Санкция на свободу
Сегодня исполняется 100 лет Федерико Феллини — автору «Сладкой жизни», «Ночей Кабирии», «Восьми с половиной». Об одном из ключевых режиссеров ХХ века — Алексей Гусев.
На закрытии Каннского фестиваля 1960 года председатель жюри Жорж Сименон объявил, что фильмы «Девичий источник» Бергмана и «Девушка» Бунюэля не получат призов, ибо они — «выше всех фестивальных оценок». Золотая пальмовая ветвь была тогда вручена фильму Федерико Феллини «Сладкая жизнь».
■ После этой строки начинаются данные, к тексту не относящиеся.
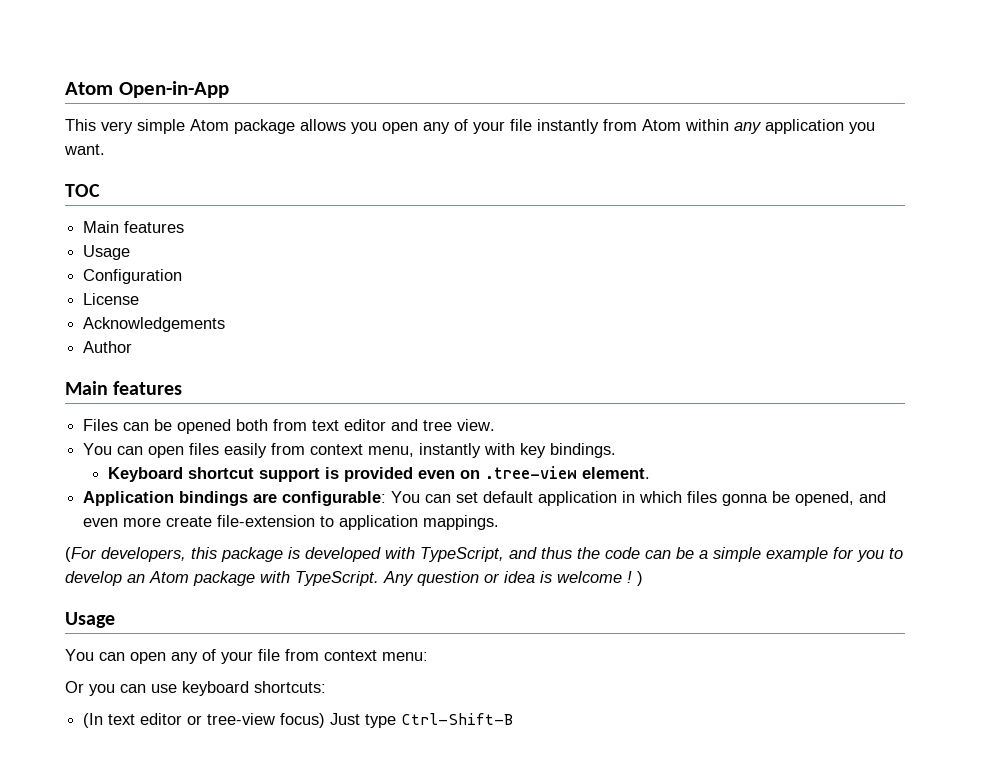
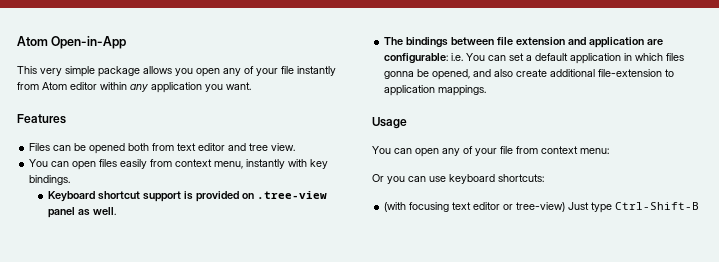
[190,119,229,131] Atom -> (95, 71) none
(681, 125) none -> [70,82,97,90] editor
[65,184,100,197] [83,221,185,233] [83,245,131,260] [83,269,183,284] [83,293,140,305] [83,317,226,332] [83,341,133,353] [65,381,183,395] TOC // Main features // Usage // Configuration // License // Acknowledgements // Author // Main features -> [17,114,66,124] Features
[417,470,455,479] even -> (239, 196) none
[581,467,650,479] [83,491,249,506] element. // Application bindings -> [47,207,116,218] [384,37,645,48] panel as well. // The bindings between file extension and application
(387, 498) none -> [451,53,464,61] i.e.
(479, 497) none -> [526,55,533,61] a
[83,516,213,527] even more create -> [494,69,596,77] also create additional
[65,547,903,562] [65,571,643,586] // (For developers, this package is developed with TypeScript, and thus the code can be a simple example for you to develop an Atom package with TypeScript. Any question or idea is welcome ! ) -> (487, 90) none
[83,713,104,728] (In -> [384,202,450,212] (with focusing
[207,713,326,728] tree-view focus) -> [516,202,566,212] tree-view)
Три года спустя, незадолго до закрытия Московского фестиваля 1963 года, Никиту Хрущева оповестили, что на Главный приз идет какой-то модернистский итальянский фильм — «Восемь с половиной». Привезли копию генсеку на дачу, запустили пленку. Минут через двадцать раздался богатырский храп хозяина. Разбудить его никто не решился. Когда фильм закончился, Хрущев проснулся и резюмировал: «Хороший фильм. Советский рабочий может на нем выспаться после трудового дня». И приз вручили «Восьми с половиной».
Они оба были правы: и Сименон, и Хрущев. И даже, не ведая того, имели в виду примерно одно и то же.
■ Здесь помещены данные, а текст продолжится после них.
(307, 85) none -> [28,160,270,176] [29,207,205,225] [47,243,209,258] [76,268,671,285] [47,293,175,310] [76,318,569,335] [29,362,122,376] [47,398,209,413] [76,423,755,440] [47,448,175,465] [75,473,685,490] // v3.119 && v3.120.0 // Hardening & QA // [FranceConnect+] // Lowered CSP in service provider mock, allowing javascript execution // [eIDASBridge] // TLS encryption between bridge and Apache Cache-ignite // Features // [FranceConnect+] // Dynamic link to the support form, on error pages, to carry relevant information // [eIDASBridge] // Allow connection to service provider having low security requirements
Скажем, «Девичий источник» Бергмана — великий, конечно, фильм, но он еще и больше, чем фильм; он — про шанс на присутствие Бога. И «Девушка» Бунюэля — тоже больше, чем фильм; она — про возможность души в мире, утратившем иллюзию связности. Глупо и бездарно задаваться вопросом — кто, мол, «выше», Бергман или Феллини, и решение того каннского жюри — не об этом. Просто для Бергмана кино — инструмент описания человека, Бога и мира. Для Феллини же — того, по крайней мере, что как раз со «Сладкой жизни» и начался — оно не инструмент, но предмет описания. И описывает оно лишь само себя. В «Восьми с половиной» — создавая само себя на глазах у зрителей по ходу фильма, сцену за сценой, кадр за кадром. Ни один фильм Феллини не больше, чем фильм; кинематограф Феллини — и есть кинематограф как таковой. Вереница сцепившихся друг с другом образов, крутящаяся по кругу, который в будке киномеханика был катушкой с пленкой, а на экране воплотился в цирковую арену. Мелькание теней и масок, запечатленная в целлулоиде греза. На этих фильмах спишь, даже когда смотришь их. Можно, конечно, сказать, что это — чужие сны. Но ведь все сны — чужие. Не мы же их себе показываем.